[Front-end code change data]
..........

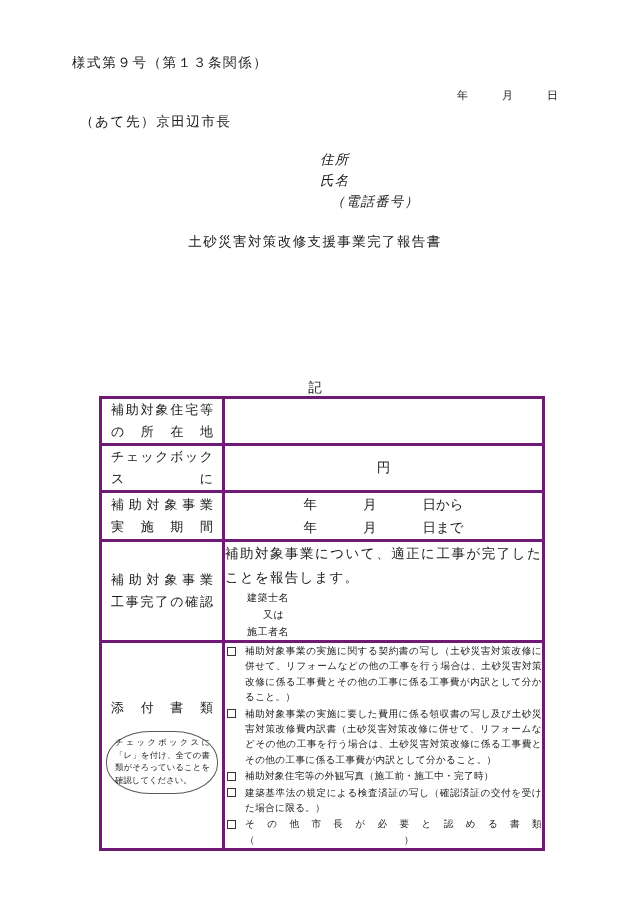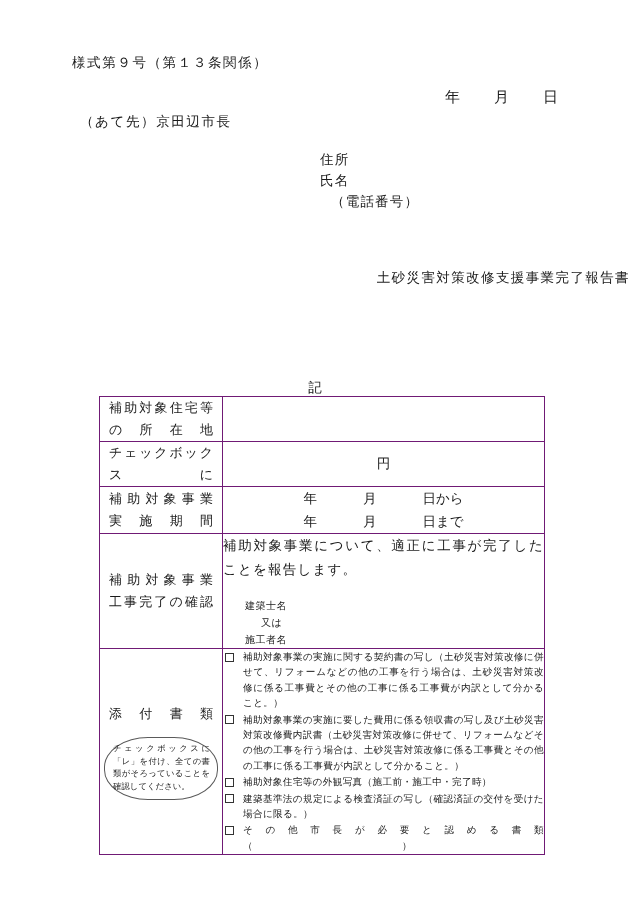"年 月 日" .date-line { font-size: 15px -> 11px }
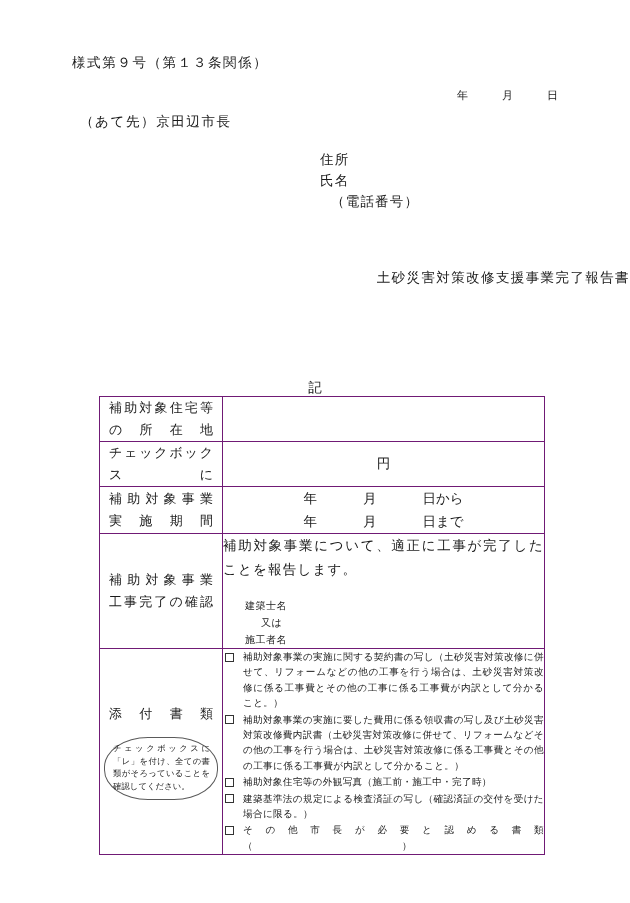"住所" .applicant { font-style: none -> italic }
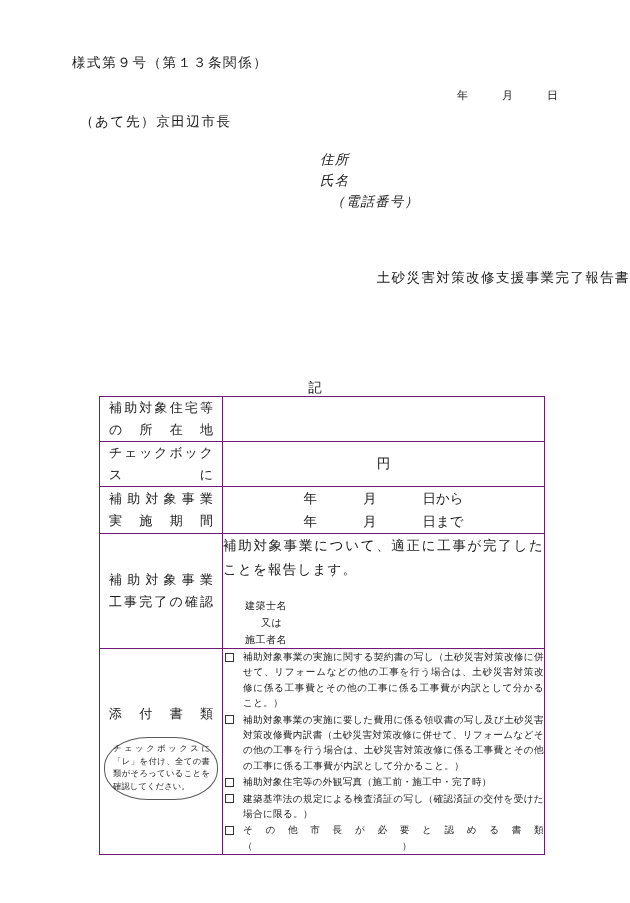"土砂災害対策改修支援事業完了報告書" .doc-title { margin-top: 36px -> none; text-align: right -> center }
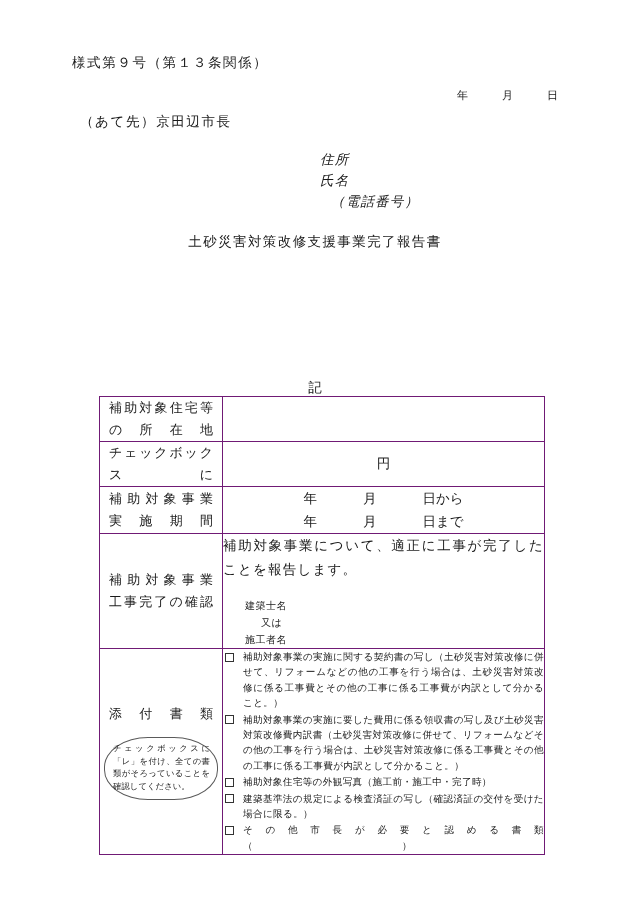"補助対象住宅等" .form-table td { border: 1px solid #701a75 -> 3px solid #701a75 }
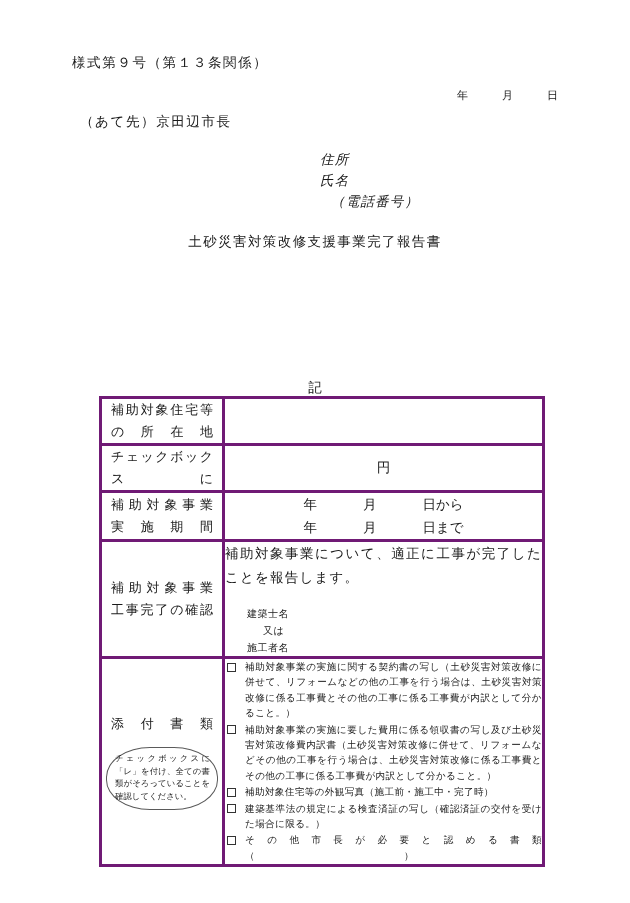"建築士名" .signer { margin-top: 16px -> none }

..........

• _Exercise aim_: Write out the entries word for word. Skip the pictures.

• _Solved exercise_:
"年 月 日" .date-line { font-size: 15px -> 11px }
"住所" .applicant { font-style: none -> italic }
"土砂災害対策改修支援事業完了報告書" .doc-title { margin-top: 36px -> none; text-align: right -> center }
"補助対象住宅等" .form-table td { border: 1px solid #701a75 -> 3px solid #701a75 }
"建築士名" .signer { margin-top: 16px -> none }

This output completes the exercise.